### Stored data
=====
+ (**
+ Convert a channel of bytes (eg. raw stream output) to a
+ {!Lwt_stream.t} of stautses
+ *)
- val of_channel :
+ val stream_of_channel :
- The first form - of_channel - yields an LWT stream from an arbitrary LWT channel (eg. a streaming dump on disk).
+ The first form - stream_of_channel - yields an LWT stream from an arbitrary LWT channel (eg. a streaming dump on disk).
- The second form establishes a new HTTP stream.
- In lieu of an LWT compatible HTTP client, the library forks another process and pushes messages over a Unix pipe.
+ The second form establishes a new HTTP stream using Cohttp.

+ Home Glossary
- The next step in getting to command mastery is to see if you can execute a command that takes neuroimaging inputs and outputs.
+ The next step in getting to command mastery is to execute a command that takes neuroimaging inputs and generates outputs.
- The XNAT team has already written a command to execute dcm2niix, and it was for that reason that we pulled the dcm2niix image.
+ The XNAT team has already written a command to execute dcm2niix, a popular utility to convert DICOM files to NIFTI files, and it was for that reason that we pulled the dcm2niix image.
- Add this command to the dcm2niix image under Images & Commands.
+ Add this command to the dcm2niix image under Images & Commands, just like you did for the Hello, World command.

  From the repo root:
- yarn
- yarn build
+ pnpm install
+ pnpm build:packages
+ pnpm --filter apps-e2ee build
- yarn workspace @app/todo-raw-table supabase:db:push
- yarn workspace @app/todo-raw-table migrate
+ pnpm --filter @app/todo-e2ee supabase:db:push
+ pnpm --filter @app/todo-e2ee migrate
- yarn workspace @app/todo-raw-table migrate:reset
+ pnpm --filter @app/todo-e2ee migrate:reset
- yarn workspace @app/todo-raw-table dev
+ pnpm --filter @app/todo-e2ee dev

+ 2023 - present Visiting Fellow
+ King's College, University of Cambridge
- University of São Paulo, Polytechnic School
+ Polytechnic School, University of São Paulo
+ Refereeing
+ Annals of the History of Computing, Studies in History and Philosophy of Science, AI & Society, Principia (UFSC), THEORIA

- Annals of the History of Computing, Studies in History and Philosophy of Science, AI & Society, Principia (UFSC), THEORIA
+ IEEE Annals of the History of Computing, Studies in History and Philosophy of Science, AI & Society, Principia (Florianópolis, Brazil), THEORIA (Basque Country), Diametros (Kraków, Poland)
=====
### Problem to work on
Every line above that holds the string "team" should be returned.

### Result
- The XNAT team has already written a command to execute dcm2niix, and it was for that reason that we pulled the dcm2niix image.
+ The XNAT team has already written a command to execute dcm2niix, a popular utility to convert DICOM files to NIFTI files, and it was for that reason that we pulled the dcm2niix image.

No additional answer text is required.